Froch first won a version of the world title in 2008 when he defeated Jean Pascal in his home city.

He went on to suffer just two defeats, losing to Mikkel Kessler and Andre Ward during the Super Six World Boxing Classic tournament which pitted the world's best from the division against each other.

He later avenged his defeat to Kessler before twice fighting British rival Groves. The first fight ended in controversy which resulted in the Wembley rematch, watched by a crowd of 80,000.

Retirement talk soon followed but it appeared Froch would fight again earlier this year only for an injury to scupper hopes of a Las Vegas meeting with Julio Cesar Chavez Jr.

Suggestions that Froch could fight veteran Bernard Hopkins or one of the new stars of the fight game, Gennady Golovkin, also came to nothing.

Froch's fight promoter Eddie Hearn said: "He's always tried to be a positive role model and I feel he can give back a lot to British boxing.

"He's given a lot as well. You should remember Carl Froch for the fighter that he is, someone that never ducked anyone, something that gave the paying public value for money every single day of the week."

Hearn told Sky Sports News: "I've learned a lot from being around him. He's an inspirational guy, and he's not someone who's come from the Olympic background and he's been given the platform to go out. He's grafted for every single penny, every bit of success he's ever had, and for that you have to give him ultimate respect."

Groves paid a qualified tribute to Froch, lauding him as a "tough, strong man" but questioning whether he would have been good enough to hold his own against previous British super-middleweight greats.

Groves and Froch did not hide their dislike for each other in the build-up to their two big bouts and the controversial manner of the stoppage in their first fight clearly still rankles with the Londoner.

Groves told Sky Sports News: "Carl Froch was a tough, strong man, very tough, I don't know how he would have got on with those guys.
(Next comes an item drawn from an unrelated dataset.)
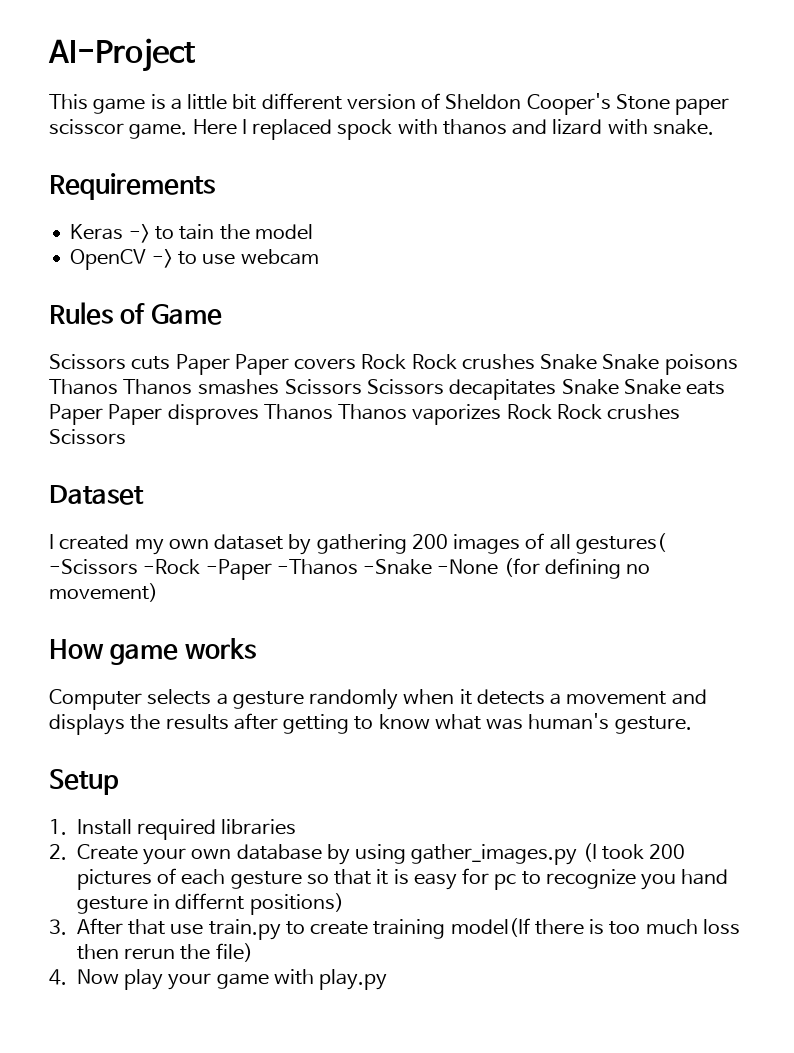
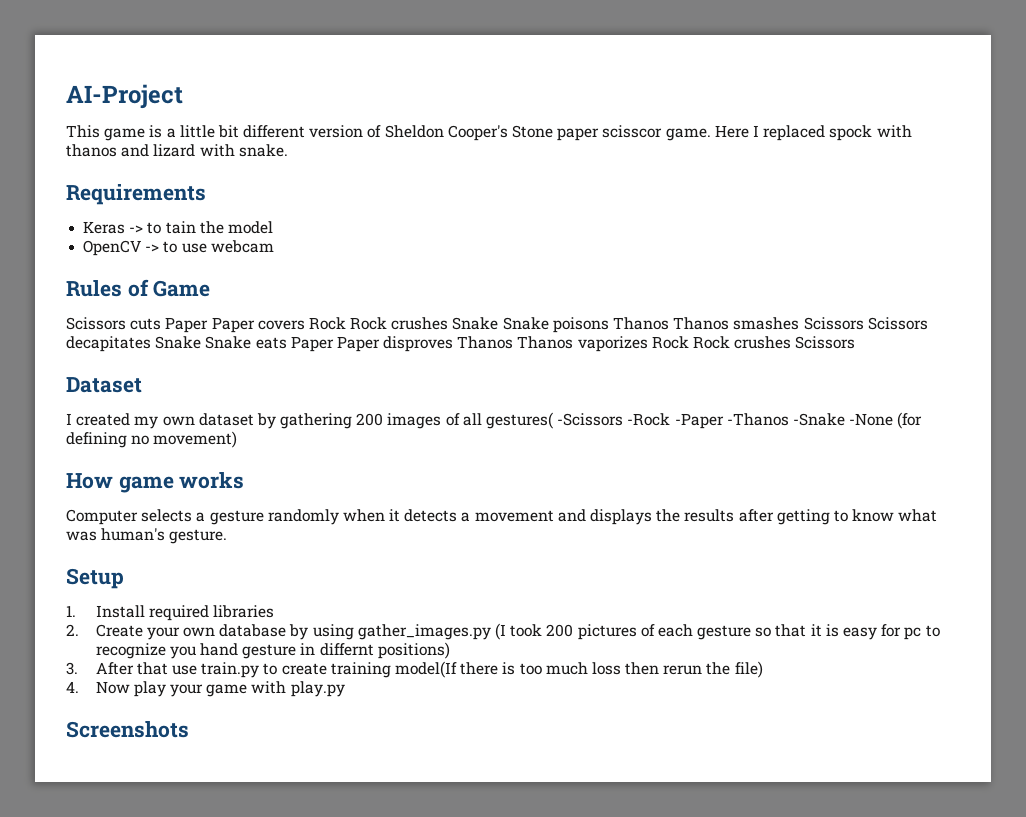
(388, 979) none -> [66,721,189,738] // Screenshots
"I don't think he'd have beaten Calzaghe, Calzaghe would have been too quick for him. Him and Nigel Benn would have been an out-and-out war. Benn has a bit more skill and class about him but that would have been a great fight to watch."

Groves, who has won two straight bouts since his second loss to Froch in May last year, said he hoped the pair could put their differences aside now that Froch had hung up his gloves.

"I'd love that (to be friends) because then he'd stop digging me out and lying about me when I'm fighting," he added.

"We don't need to be friends of course: I've got friends. But there's a rivalry when you're going to box and now that he's no longer a fighter that rivalry isn't there."